Надписи океанов и материков, государств и их столиц, рек и озёр, и других многочисленных географических объектов, были на английском языке. Тяжёлая резная бронзовая подставка, с такой же массивной дугой от полюса до полюса, обрамляли всё пёстрое великолепие модели земного шара. Модели моего мира.
— Фантастика, — только и смог я выговорить, когда осторожно взял в руки этот восхитительный и бесценный подарок.
«В такое сокровище булавками не потыкаешь. Рука не поднимется. А нам рабочий инструмент нужен, — засомневался я в подобных излишествах. — Как же быть? И во сне видел не такой. Тоже крупный, но другой. Не этот. Тот был утыкан булавками, словно ёжик. А мы тогда собирались…»
— Ёшеньки! Мои же бойцы, ни ухом, ни рылом о мировых возможностях, — вскрикнул я от неожиданного озарения и чуть не выронил «Адмирала».
Почему именно так окрестил это иноземное чудо, сразу не осознал. Только когда внимательнее изучил модель мира от Британского Королевского Адмиралтейства, удостоверился в своей правоте и уже вполне официально познакомился с глобусом Адмиралом.
— Уважаемый Адмирал. Я Александр из мира Скефий. Я СК-РО-АР… Кто-кто я? Какая-то ерунда в голову… Короче. Позвольте представиться. Я Александр из мира первого круга. Из Скефия. Таких миров ещё видимо-невидимо. А вы к нам, из какого прибыли? Из нашего, только из английского?
Вместо Адмирала со мной «заговорил», дунув теплом в лицо, мой разлюбезный мир.
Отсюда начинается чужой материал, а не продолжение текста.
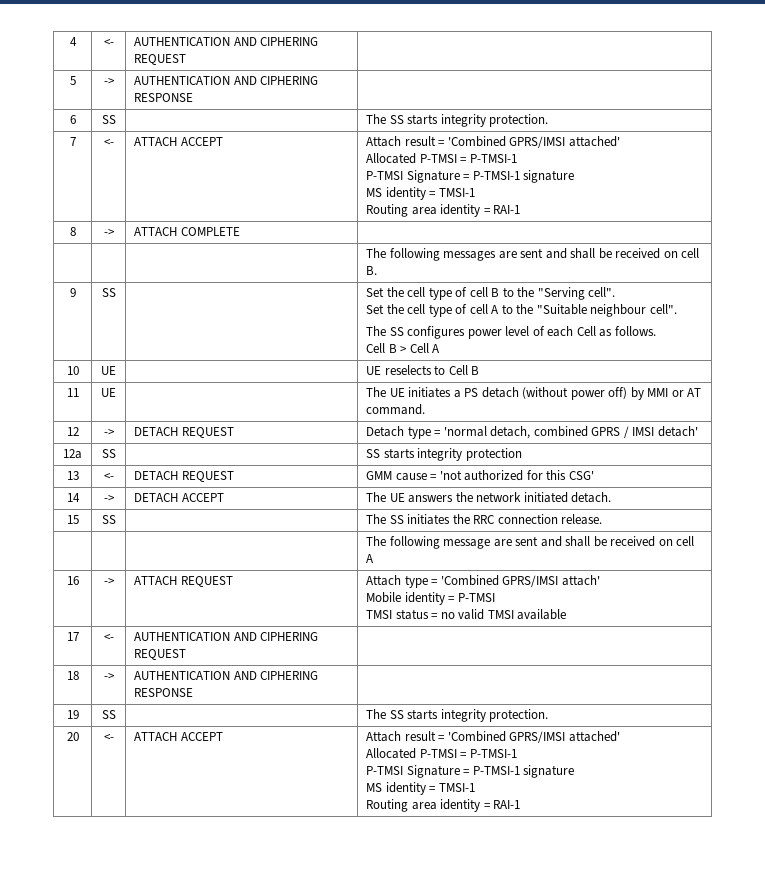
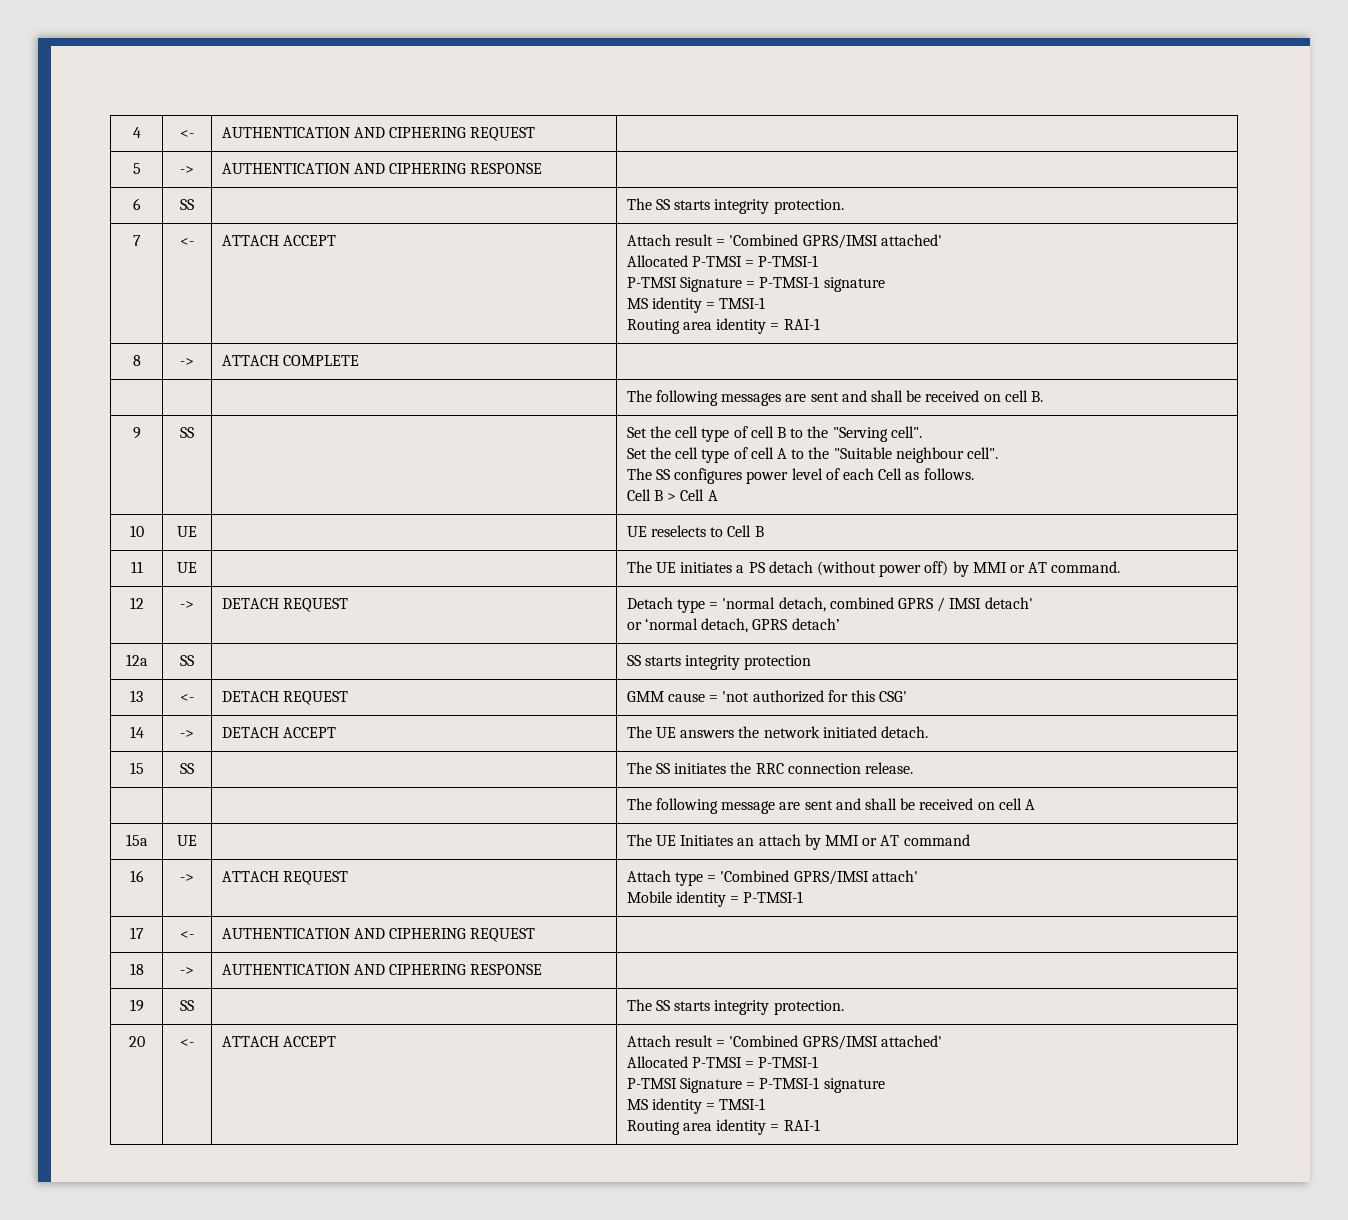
  12 | -> | DETACH REQUEST | Detach type = 'normal detach, combined GPRS / IMSI detach'
+ or ‘normal detach, GPRS detach’
+ 15a | UE | | The UE Initiates an attach by MMI or AT command
  16 | -> | ATTACH REQUEST | Attach type = 'Combined GPRS/IMSI attach'
- Mobile identity = P-TMSI
- TMSI status = no valid TMSI available
+ Mobile identity = P-TMSI-1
— Помяни… Мир, и вот он. Хочешь поговорить? — обратился я к Дедморозычу после того, как осторожно поставил подарок на его штатное место – на комод.
— Фух! — подтвердил любитель бантиков и снежков.
— Про несоответствия вчерашнего и сегодняшнего дня я с тобой потом как-нибудь пообщаюсь, когда сам всё обмозгую, а сейчас… О будущем можем, как люди, пообщаться? «Душевным» методом?
— Фух! — согласился Скефий.
— Позволишь моим сотоварищам о ваших чудесах рассказать? Которые ты, и твои братья готовы нам выказать для нашего полного удовольствия, а для вашего развесёлого уравнивания.
— Фух!
— Дирижабль, или что похлеще, сотворить сможешь?
— Фух!
— А братья твои?
— Фух!
— И всем близнецам такое можно будет спрашивать у миров? Недоразумений не будет? Из-за того, что они именуют их неправильными номерами?